:: Exercise materials ::
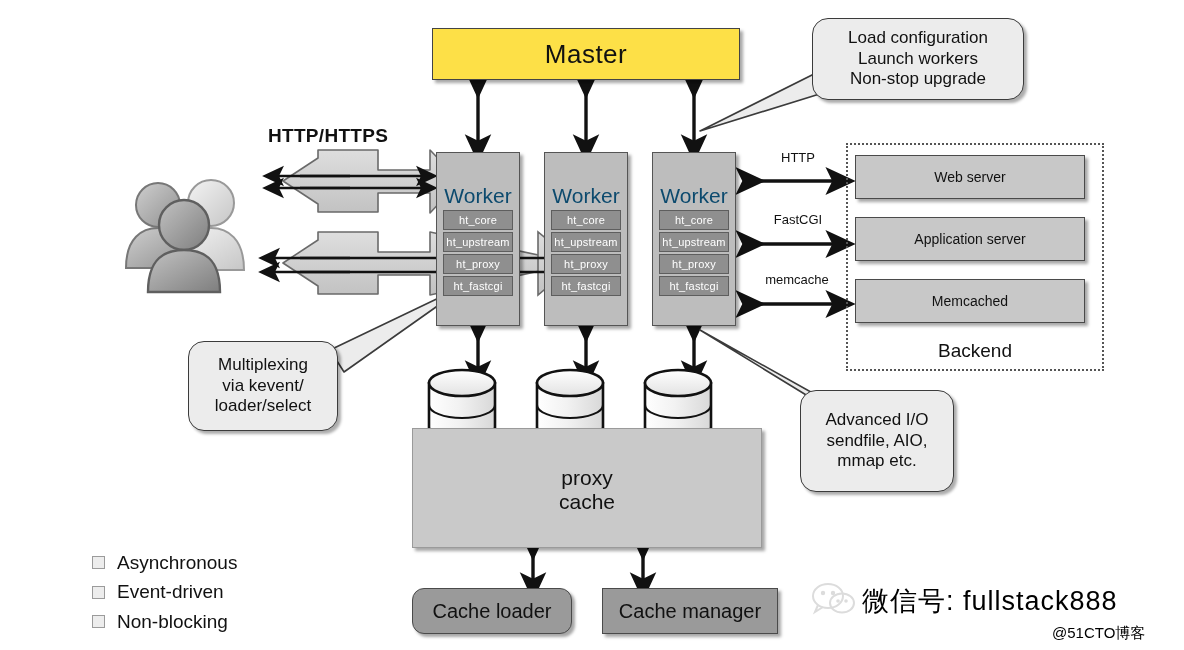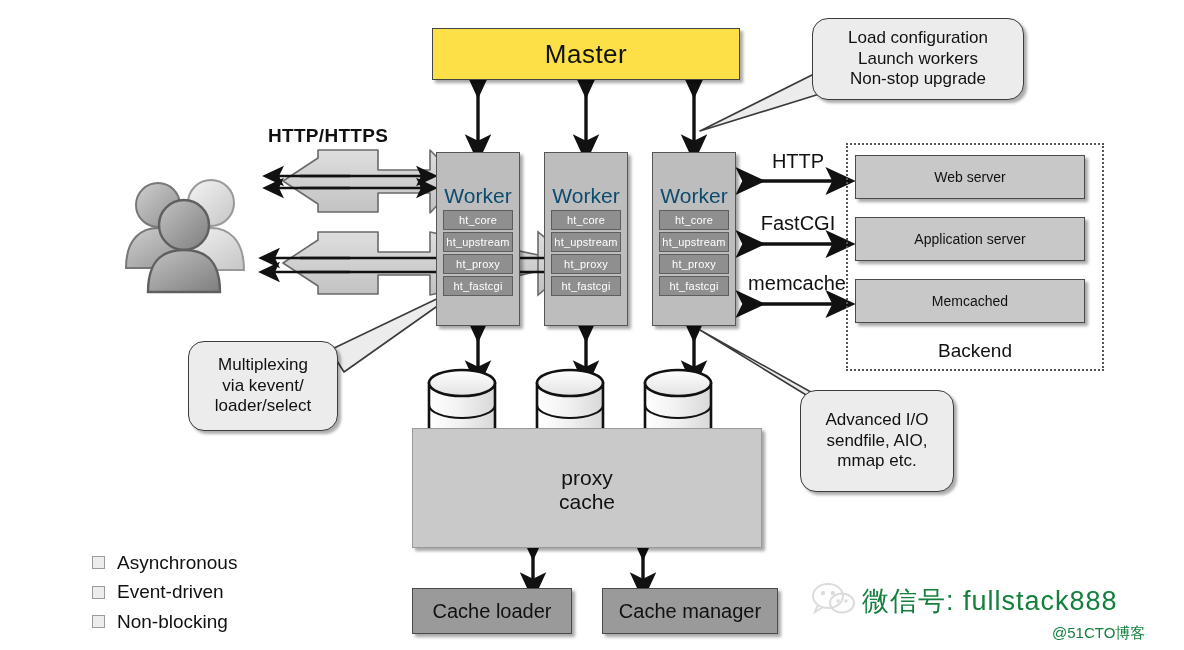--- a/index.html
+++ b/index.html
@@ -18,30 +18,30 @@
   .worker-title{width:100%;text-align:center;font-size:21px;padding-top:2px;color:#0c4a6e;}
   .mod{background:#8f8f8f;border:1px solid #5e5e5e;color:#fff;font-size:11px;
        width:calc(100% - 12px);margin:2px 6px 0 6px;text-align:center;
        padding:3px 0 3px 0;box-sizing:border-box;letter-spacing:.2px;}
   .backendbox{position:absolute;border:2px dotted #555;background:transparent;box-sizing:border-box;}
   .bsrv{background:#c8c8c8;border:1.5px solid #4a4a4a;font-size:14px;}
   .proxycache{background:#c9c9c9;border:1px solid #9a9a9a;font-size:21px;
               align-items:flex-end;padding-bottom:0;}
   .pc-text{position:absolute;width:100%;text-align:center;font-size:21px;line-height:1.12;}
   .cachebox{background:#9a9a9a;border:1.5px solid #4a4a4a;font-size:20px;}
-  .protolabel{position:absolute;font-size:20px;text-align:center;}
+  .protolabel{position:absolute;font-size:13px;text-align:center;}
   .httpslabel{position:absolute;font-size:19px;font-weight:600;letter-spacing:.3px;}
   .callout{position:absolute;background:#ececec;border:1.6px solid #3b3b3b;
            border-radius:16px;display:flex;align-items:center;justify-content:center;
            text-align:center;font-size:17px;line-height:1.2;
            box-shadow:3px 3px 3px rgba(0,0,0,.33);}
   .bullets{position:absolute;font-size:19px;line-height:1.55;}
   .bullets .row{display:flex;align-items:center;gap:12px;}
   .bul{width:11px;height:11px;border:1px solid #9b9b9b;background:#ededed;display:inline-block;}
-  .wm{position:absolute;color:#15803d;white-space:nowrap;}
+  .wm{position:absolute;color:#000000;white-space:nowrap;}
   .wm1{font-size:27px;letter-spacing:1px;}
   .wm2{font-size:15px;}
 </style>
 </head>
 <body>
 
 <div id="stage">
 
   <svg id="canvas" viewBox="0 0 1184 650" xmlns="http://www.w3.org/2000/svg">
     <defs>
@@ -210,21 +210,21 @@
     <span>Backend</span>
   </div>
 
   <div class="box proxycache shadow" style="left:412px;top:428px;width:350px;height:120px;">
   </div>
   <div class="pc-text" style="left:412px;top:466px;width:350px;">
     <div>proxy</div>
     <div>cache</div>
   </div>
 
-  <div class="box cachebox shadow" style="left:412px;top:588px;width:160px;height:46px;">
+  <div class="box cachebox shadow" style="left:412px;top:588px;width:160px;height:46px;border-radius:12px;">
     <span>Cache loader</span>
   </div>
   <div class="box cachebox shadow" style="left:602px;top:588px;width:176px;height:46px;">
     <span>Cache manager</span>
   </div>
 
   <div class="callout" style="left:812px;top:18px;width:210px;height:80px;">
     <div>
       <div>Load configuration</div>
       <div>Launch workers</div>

:: Task directions ::
An exact copy of the listing is required, excluding any pictures.

:: Exercise result ::
--- a/index.html
+++ b/index.html
@@ -18,30 +18,30 @@
   .worker-title{width:100%;text-align:center;font-size:21px;padding-top:2px;color:#0c4a6e;}
   .mod{background:#8f8f8f;border:1px solid #5e5e5e;color:#fff;font-size:11px;
        width:calc(100% - 12px);margin:2px 6px 0 6px;text-align:center;
        padding:3px 0 3px 0;box-sizing:border-box;letter-spacing:.2px;}
   .backendbox{position:absolute;border:2px dotted #555;background:transparent;box-sizing:border-box;}
   .bsrv{background:#c8c8c8;border:1.5px solid #4a4a4a;font-size:14px;}
   .proxycache{background:#c9c9c9;border:1px solid #9a9a9a;font-size:21px;
               align-items:flex-end;padding-bottom:0;}
   .pc-text{position:absolute;width:100%;text-align:center;font-size:21px;line-height:1.12;}
   .cachebox{background:#9a9a9a;border:1.5px solid #4a4a4a;font-size:20px;}
-  .protolabel{position:absolute;font-size:20px;text-align:center;}
+  .protolabel{position:absolute;font-size:13px;text-align:center;}
   .httpslabel{position:absolute;font-size:19px;font-weight:600;letter-spacing:.3px;}
   .callout{position:absolute;background:#ececec;border:1.6px solid #3b3b3b;
            border-radius:16px;display:flex;align-items:center;justify-content:center;
            text-align:center;font-size:17px;line-height:1.2;
            box-shadow:3px 3px 3px rgba(0,0,0,.33);}
   .bullets{position:absolute;font-size:19px;line-height:1.55;}
   .bullets .row{display:flex;align-items:center;gap:12px;}
   .bul{width:11px;height:11px;border:1px solid #9b9b9b;background:#ededed;display:inline-block;}
-  .wm{position:absolute;color:#15803d;white-space:nowrap;}
+  .wm{position:absolute;color:#000000;white-space:nowrap;}
   .wm1{font-size:27px;letter-spacing:1px;}
   .wm2{font-size:15px;}
 </style>
 </head>
 <body>
 
 <div id="stage">
 
   <svg id="canvas" viewBox="0 0 1184 650" xmlns="http://www.w3.org/2000/svg">
     <defs>
@@ -210,21 +210,21 @@
     <span>Backend</span>
   </div>
 
   <div class="box proxycache shadow" style="left:412px;top:428px;width:350px;height:120px;">
   </div>
   <div class="pc-text" style="left:412px;top:466px;width:350px;">
     <div>proxy</div>
     <div>cache</div>
   </div>
 
-  <div class="box cachebox shadow" style="left:412px;top:588px;width:160px;height:46px;">
+  <div class="box cachebox shadow" style="left:412px;top:588px;width:160px;height:46px;border-radius:12px;">
     <span>Cache loader</span>
   </div>
   <div class="box cachebox shadow" style="left:602px;top:588px;width:176px;height:46px;">
     <span>Cache manager</span>
   </div>
 
   <div class="callout" style="left:812px;top:18px;width:210px;height:80px;">
     <div>
       <div>Load configuration</div>
       <div>Launch workers</div>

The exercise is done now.